What does this imply? The performance of our model is solely linked to the computational load it carries. The more computing resources required for training, the better the final generative outcomes — it's as simple as that.

This finding is akin to DiT, known as the foundational model for Sora, used in image generation.

In conclusion, ablation experiments stand as one of the most critical aspects of Sora or our work. The effectiveness of our model is directly tied to the computational resources consumed during training — the more resources utilized, the better the results.

Having more computing power makes surpassing Sora not too challenging.

Considering our limited computational resources, our team undoubtedly cannot match OpenAI in terms of model training scale. Nevertheless, we have engaged in profound reflections.

The simulation of the physical world itself is present in our research paper, not something solely conceived by OpenAI. We had thought of this a year ago.
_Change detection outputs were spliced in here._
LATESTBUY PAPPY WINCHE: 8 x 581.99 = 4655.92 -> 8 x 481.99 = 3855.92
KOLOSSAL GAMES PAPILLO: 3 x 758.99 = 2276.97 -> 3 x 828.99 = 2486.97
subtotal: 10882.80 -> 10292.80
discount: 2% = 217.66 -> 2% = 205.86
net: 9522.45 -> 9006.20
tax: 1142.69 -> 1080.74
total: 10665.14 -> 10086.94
With this foundation in place, it naturally led us to question whether such models could indeed simulate physical laws. Subsequently, after training VDT on a physics dataset, we found it excelled in simulating simple physical laws such as projectile motion, accelerated motion, and collision motion — all simulated quite effectively. s_261b9c0a9b93481d86b3f303fd73feca.jpg So we did two particularly forward-thinking things at the time. One was incorporating the Diffusion Transformer into video generation, and the other was realizing that this model was excellent for simulating the physical world. We conducted experiments to validate this.

Given more computational power and data, we believe we could certainly simulate more complex physical laws.
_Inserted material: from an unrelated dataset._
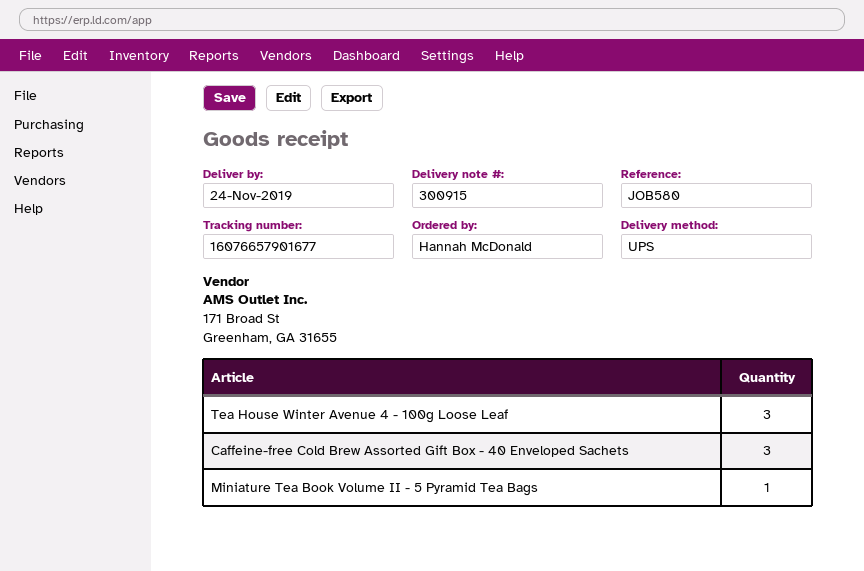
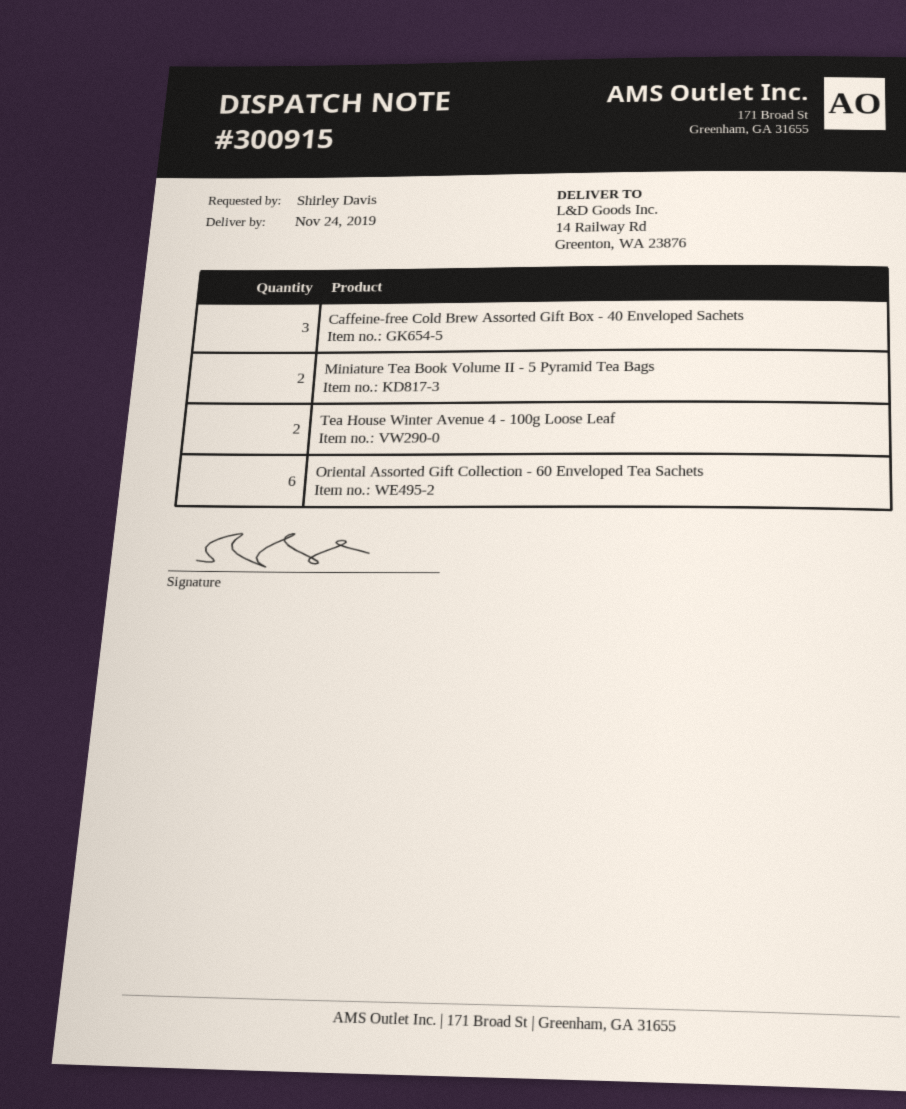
ordered by: Hannah McDonald -> Shirley Davis
Tea House Winter Avenue 4 - 100g Loose Leaf: 3 -> 2
Miniature Tea Book Volume II - 5 Pyramid Tea Bags: 1 -> 2
Oriental Assorted Gift Collection - 60 Enveloped Tea Sachets: none -> 6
Our model has been compared to existing models, such as portrait generation where a still photo is animated. We focused on this smaller task due to our limited computational resources.

The results indicate that the VDT outperforms the Stable Video Diffusion. You can see that the generated characters blink more prominently and naturally. The other model's output appears somewhat unnatural.
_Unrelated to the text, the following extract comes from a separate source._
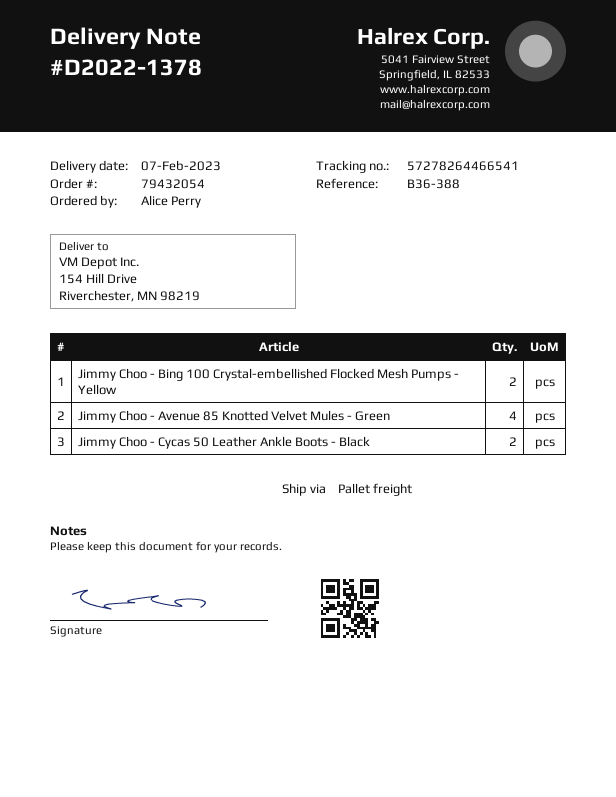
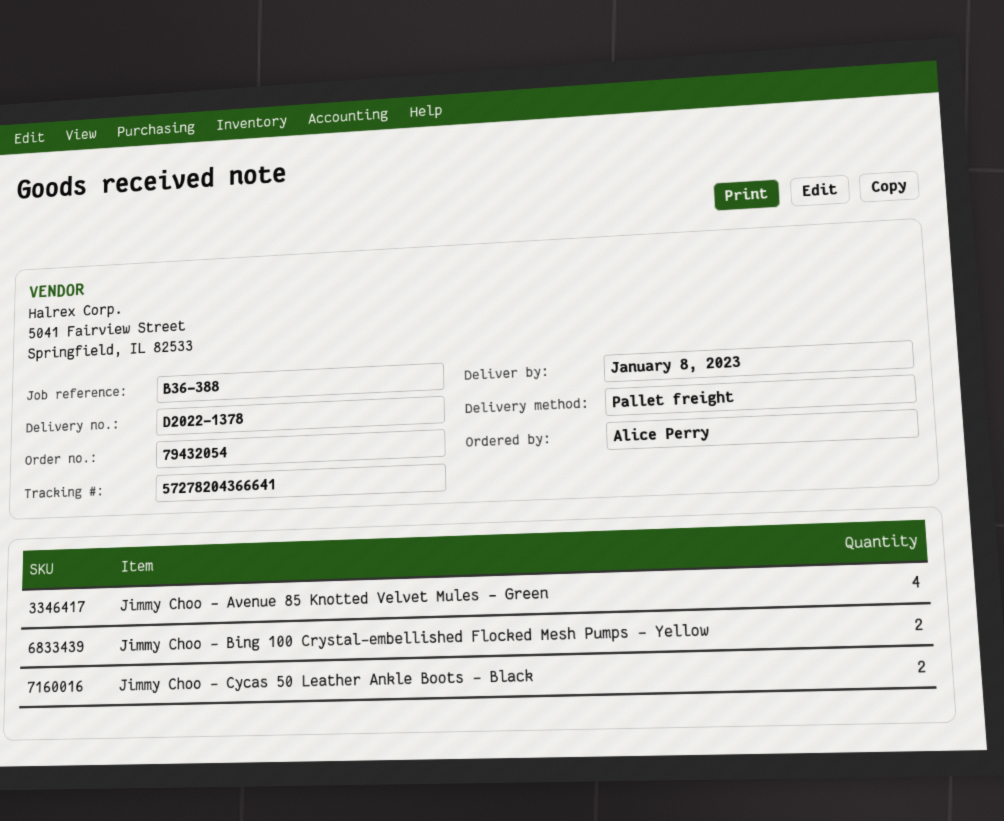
delivery date: 2023-02-07 -> 2023-01-08
tracking number: 57278264466541 -> 57278204366641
Moreover, predicting a face when it turns from a profile view to a frontal view or even when partially obscured by a fan remains quite challenging. s_da43961eab7d41c98c6f76c950d7b190.jpg I'll briefly explain how this portrait video was created.

First, several photos of the portrait were provided. VDT turned each portrait photo into a two-second clip and then edited these clips together.

Considering the characteristics of our team, if I were to create a general model, I wouldn't surpass most models on the market. However, I chose a specific application point where VDT is not inferior to Sora.

After Sora emerged, many people started working on video generation. I needed to ensure that my team, even in a small aspect, remained at the forefront in this direction.

Therefore, we focused on portrait video generation, an area also explored by foreign companies like Pika and Sora. The hyper-realistic characters generated by VDT surpass those of Pika and Sora. While it's challenging to surpass Sora in general video generation, our main limitation lies in our limited computing power.

With access to more computing power, surpassing Sora wouldn't be so difficult.

That's all I have to say, thank you everyone.